*What is expected*
Exact copies of all the lines below are needed, without the pictures.
*** Opening Provided records ***
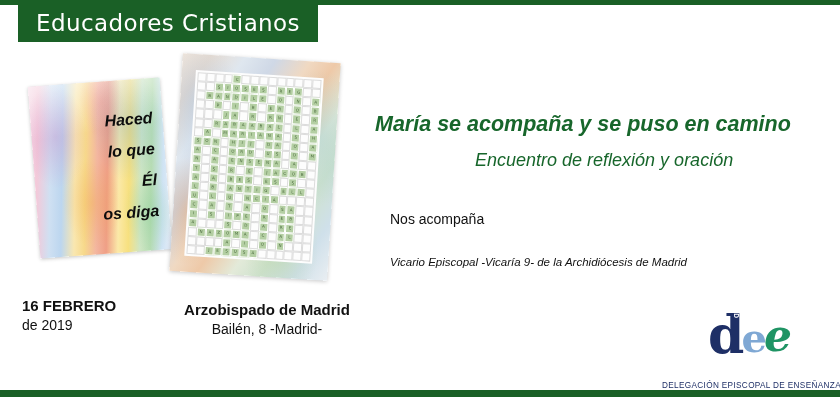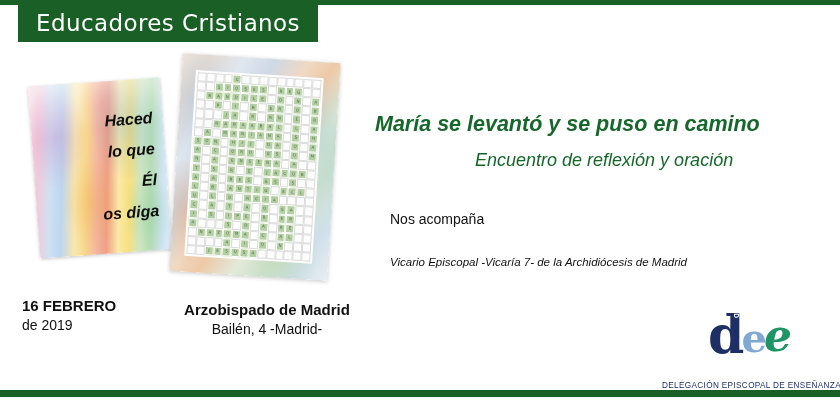--- a/index.html
+++ b/index.html
@@ -553,7 +553,7 @@
       </div>
   </div>
 
-  <div class="title-main">María se levantó y se puso en camino</div>
+  <div class="title-main">María se acompaña y se puso en camino</div>
   <div class="title-sub">Encuentro de reflexión y oración</div>
 
   <div class="speaker-intro">Nos acompaña</div>

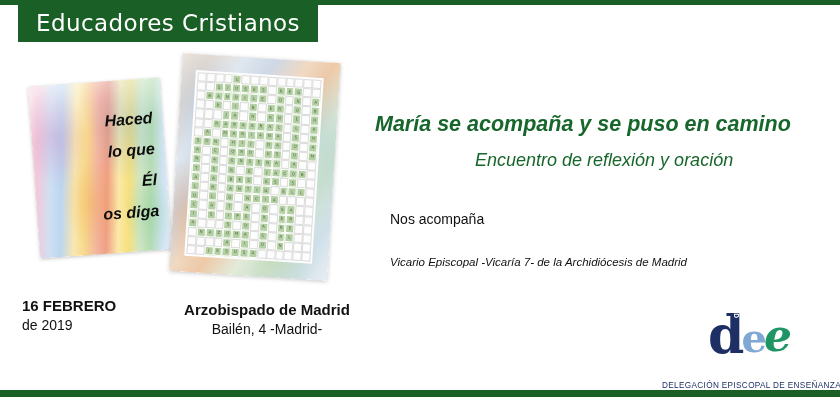--- a/index.html
+++ b/index.html
@@ -557,7 +557,7 @@
   <div class="title-sub">Encuentro de reflexión y oración</div>
 
   <div class="speaker-intro">Nos acompaña</div>
-  <div class="speaker-role">Vicario Episcopal  -Vicaría 7-  de la Archidiócesis de Madrid</div>
+  <div class="speaker-role">Vicario Episcopal  -Vicaría 9-  de la Archidiócesis de Madrid</div>
 
 
   <div class="date-block">

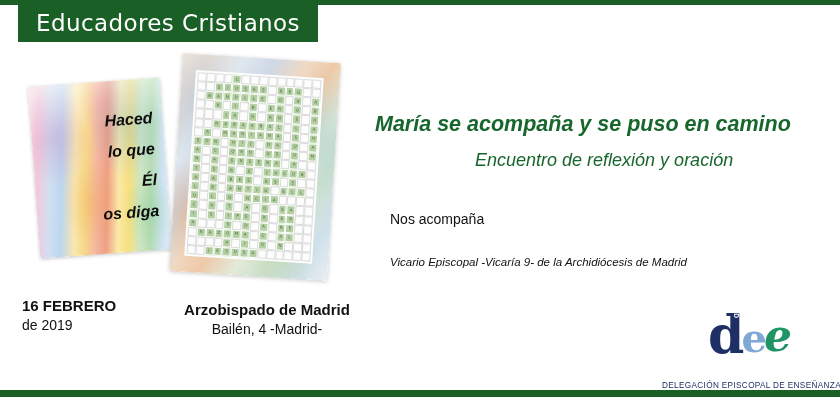--- a/index.html
+++ b/index.html
@@ -567,7 +567,7 @@
 
   <div class="venue-block">
     <div class="v1">Arzobispado de Madrid</div>
-    <div class="v2">Bailén, 4 -Madrid-</div>
+    <div class="v2">Bailén, 8 -Madrid-</div>
   </div>
 
   <div class="logo">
*** Closing Provided records ***
*Written answer*
--- a/index.html
+++ b/index.html
@@ -553,7 +553,7 @@
       </div>
   </div>
 
-  <div class="title-main">María se levantó y se puso en camino</div>
+  <div class="title-main">María se acompaña y se puso en camino</div>
   <div class="title-sub">Encuentro de reflexión y oración</div>
 
   <div class="speaker-intro">Nos acompaña</div>

--- a/index.html
+++ b/index.html
@@ -557,7 +557,7 @@
   <div class="title-sub">Encuentro de reflexión y oración</div>
 
   <div class="speaker-intro">Nos acompaña</div>
-  <div class="speaker-role">Vicario Episcopal  -Vicaría 7-  de la Archidiócesis de Madrid</div>
+  <div class="speaker-role">Vicario Episcopal  -Vicaría 9-  de la Archidiócesis de Madrid</div>
 
 
   <div class="date-block">

--- a/index.html
+++ b/index.html
@@ -567,7 +567,7 @@
 
   <div class="venue-block">
     <div class="v1">Arzobispado de Madrid</div>
-    <div class="v2">Bailén, 4 -Madrid-</div>
+    <div class="v2">Bailén, 8 -Madrid-</div>
   </div>
 
   <div class="logo">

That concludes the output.